## Directions
Write each entry out again verbatim, pictures excluded.

[Given entries Boundary: Start]

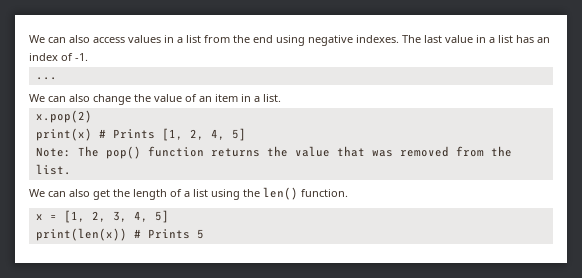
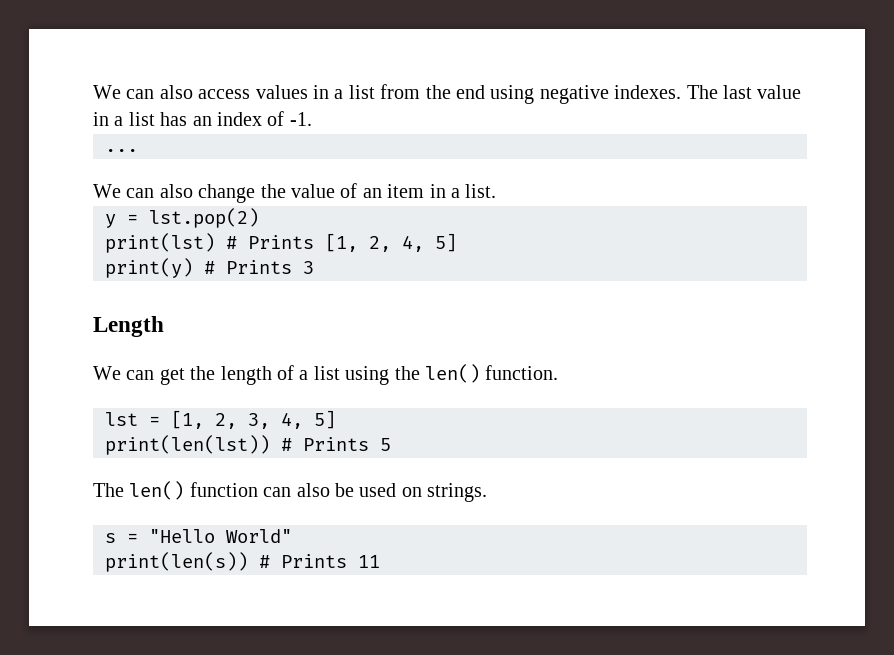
[35,110,92,123] [35,128,92,141] x.pop(2) // print(x) -> [105,208,259,228] [105,233,215,253] y = lst.pop(2) // print(lst)
[35,146,512,159] [35,164,71,175] [29,189,90,197] Note: The pop() function returns the value that was removed from the list. // We can also -> [105,258,314,278] [93,316,164,337] [93,366,155,380] print(y) # Prints 3 // Length // We can
[35,214,43,220] x -> [105,412,138,426] lst
[35,228,127,241] print(len(x)) -> [105,435,270,455] print(len(lst))
(204, 234) none -> [93,481,488,502] [105,529,292,543] [105,552,380,572] // The len() function can also be used on strings. // s = "Hello World" // print(len(s)) # Prints 11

[Given entries Boundary: End]

## Task result
[35,110,92,123] [35,128,92,141] x.pop(2) // print(x) -> [105,208,259,228] [105,233,215,253] y = lst.pop(2) // print(lst)
[35,146,512,159] [35,164,71,175] [29,189,90,197] Note: The pop() function returns the value that was removed from the list. // We can also -> [105,258,314,278] [93,316,164,337] [93,366,155,380] print(y) # Prints 3 // Length // We can
[35,214,43,220] x -> [105,412,138,426] lst
[35,228,127,241] print(len(x)) -> [105,435,270,455] print(len(lst))
(204, 234) none -> [93,481,488,502] [105,529,292,543] [105,552,380,572] // The len() function can also be used on strings. // s = "Hello World" // print(len(s)) # Prints 11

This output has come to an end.